El día después de Navidad, cuando el mulled wine o “candola” ha ocasionado estragos en muchos, el cielo amanece por fin azul y reaparecen en su plenitud las imponentes montañas Ellsworth que hacen del campamento en Glaciar Unión un protegido valle. Día perfecto para tirarse en paracaídas y también para que aterrice el Illushyn. Temprano esa tarde los paracaidistas se suben a unos de los aviones Twin Otter de ALE y pronto los vemos caer grácilmente en la zona preparada con bengalas naranjas. Me dirijo al sector donde están las bicicletas de anchos neumáticos disponibles para los clientes y doy un último nostálgico recorrido. Luego debo empacar y llevar a etiquetar mi equipaje para que sea embarcado en el Illushyn. Todo está perfectamente organizado. No se ha descuidado ningún detalle. Esta empresa pionera que funciona desde 1985, cuando descubrieron un área de hielo azul donde construir una pista en que una aeronave con suficiente autonomía de vuelo pudiera aterrizar sobre ruedas y cambiaron la historia del turismo antártico, que hasta entonces estaba restringido a la costa de la península antártica. Comenzaron ese año ofreciendo apoyo logístico a escaladores que deseaban hacer cumbre en el Monte Vinson, el mas alto del continente, para luego, en 1988, llevar a cabo la primera expedición guiada desde la costa cercana al Mar de Weddell al Polo Sur. Hoy esa ruta es una de las tantas ofrecidas por ALE de Noviembre a Enero, meses en que operan por razones de luz y clima en el continente, además de brindar apoyo a operaciones científicas y colaborar con varios de los gobiernos que mantienen bases en la Antártida, haciendo de las consignas del tratado antártico una forma de trabajar.
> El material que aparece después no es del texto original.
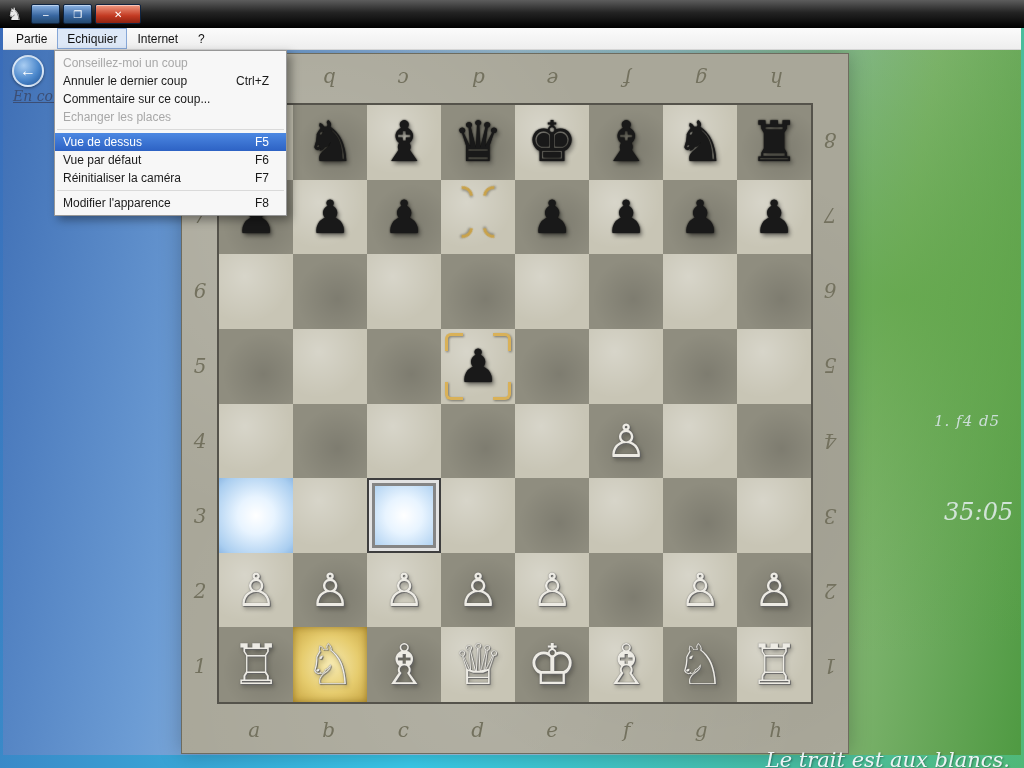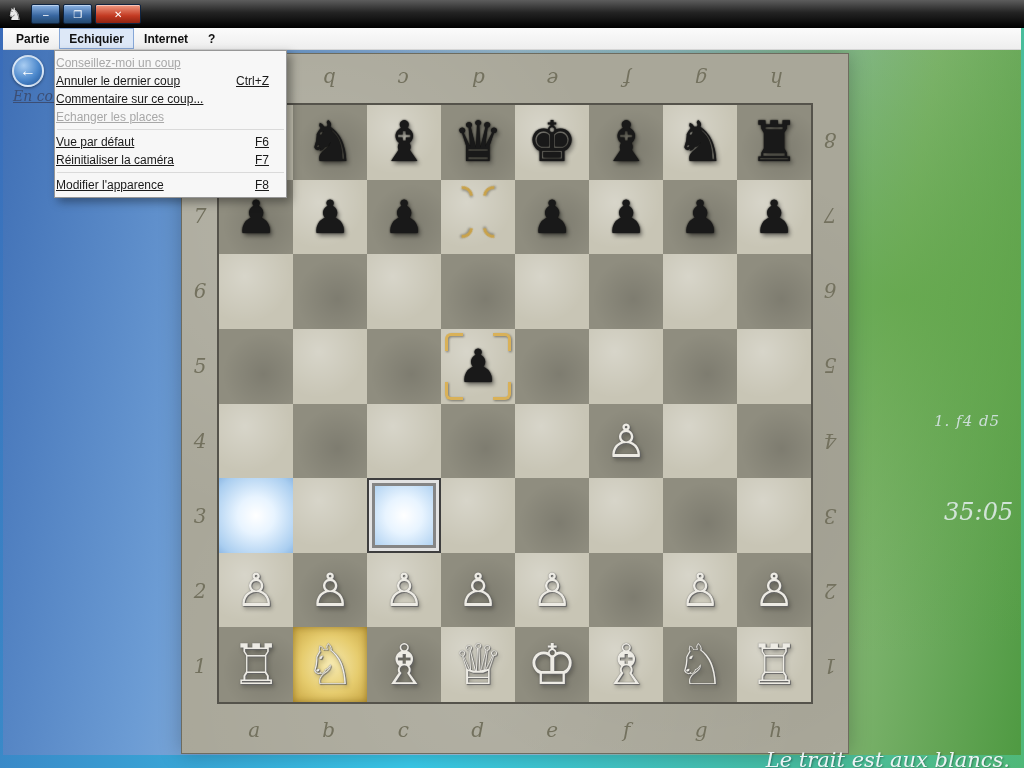--- a/index.html
+++ b/index.html
@@ -25,7 +25,7 @@
   
   .menubar{position:absolute;top:28px;left:3px;right:3px;height:22px;z-index:10;
     background:linear-gradient(#fbfbfb,#eeeeee);border-bottom:1px solid #d5d5d5;
-    display:flex;align-items:stretch;padding-left:3px;font-size:12px;box-sizing:border-box;font-weight:bold;}
+    display:flex;align-items:stretch;padding-left:3px;font-size:12px;box-sizing:border-box;}
   .mb-item{padding:0 9px;display:flex;align-items:center;color:#101010;border:1px solid transparent;}
   .mb-item.active{background:#dde8f7;border:1px solid #86a7d7;}
 

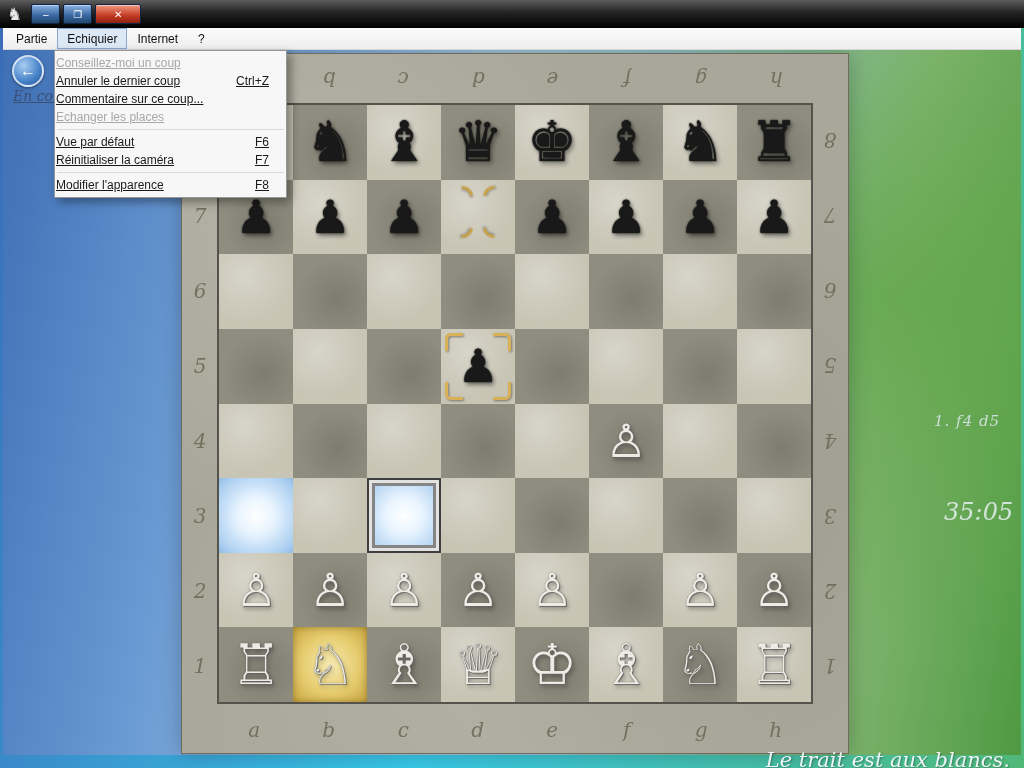--- a/index.html
+++ b/index.html
@@ -33,7 +33,7 @@
   .dropdown{position:absolute;left:54px;top:50px;width:233px;z-index:20;
     background:#f7f7f7;border:1px solid #979797;box-shadow:4px 4px 9px rgba(0,0,0,.38);
     padding:3px 0;font-size:12px;box-sizing:border-box;}
-  .mi{height:18px;display:flex;align-items:center;padding:0 17px 0 1px;color:#1a1a1a;text-decoration:underline;}
+  .mi{height:18px;display:flex;align-items:center;padding:0 17px 0 8px;color:#1a1a1a;}
   .mi .lbl{flex:1;white-space:nowrap;}
   .mi .sc{margin-left:24px;white-space:nowrap;}
   .mi.disabled{color:#a8a8a8;}

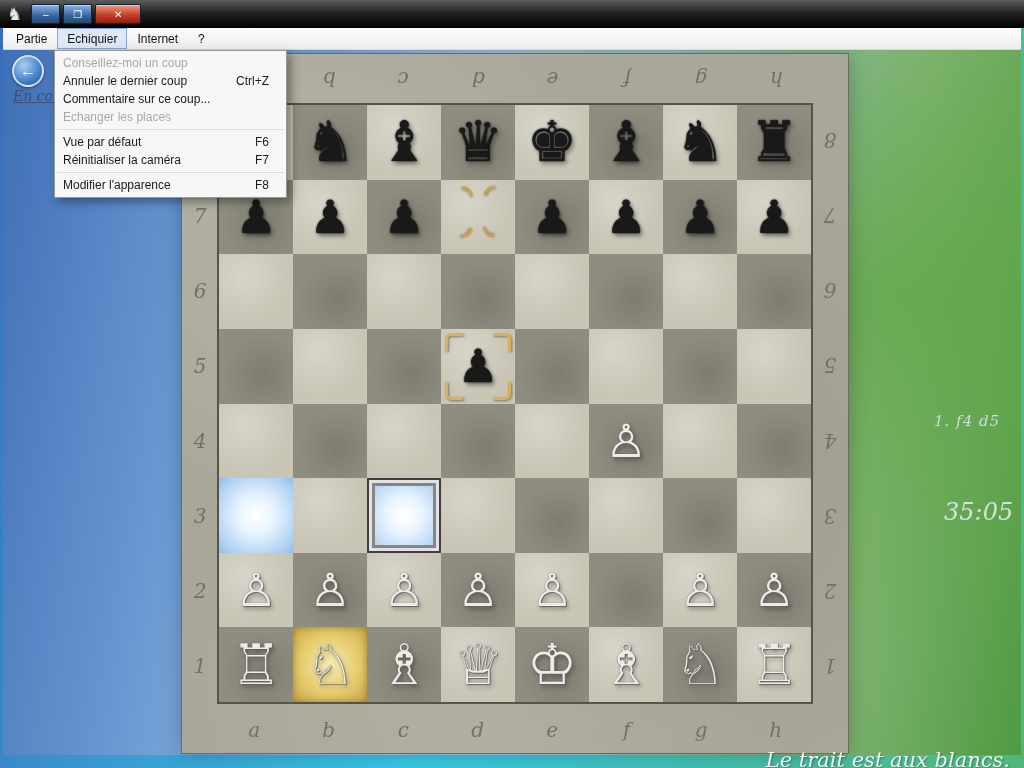--- a/index.html
+++ b/index.html
@@ -340,6 +340,10 @@
       <span class="sc"></span>
     </div>
     <div class="sep"></div>
+    <div class="mi selected">
+      <span class="lbl">Vue de dessus</span>
+      <span class="sc">F5</span>
+    </div>
     <div class="mi">
       <span class="lbl">Vue par défaut</span>
       <span class="sc">F6</span>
El avión ha salido de Punta Arenas a las 6 de la tarde, anuncia Carolyn Bailey, es decir aterrizaría en Glaciar Unión cuatro horas más tarde. Cerca de medianoche, con un sol esplendoroso, subo a uno de los Caterpillar naranjos que nos lleva a la pista. Son ocho kilómetros que hacemos en aproximadamente 10 minutos. Miro por la ventana y entiendo la atracción de aquellos héroes legendarios por este lugar. Su silencio, su belleza de fiera dormida que en cualquier momento puede despertar, es como un canto de sirena, que ahuyentará a algunos y a otros nos hechiza para siempre. El Illushyn ya está posado sobre el hielo azul. Es hora de ser tragados por el gran pájaro y volver a la realidad. Somos ochenta a bordo más la tripulación rusa a cargo del experimentado capitán Vassily. Diversas culturas, diversas historias. Sin embargo, al subir a este avión que nos lleva de regreso compartimos una experiencia que será difícil de transmitir en el mundo exterior, será como un código secreto inscrito en nuestro ADN que de alguna manera nos unirá para siempre aunque sea lo único que muchos tendremos en común.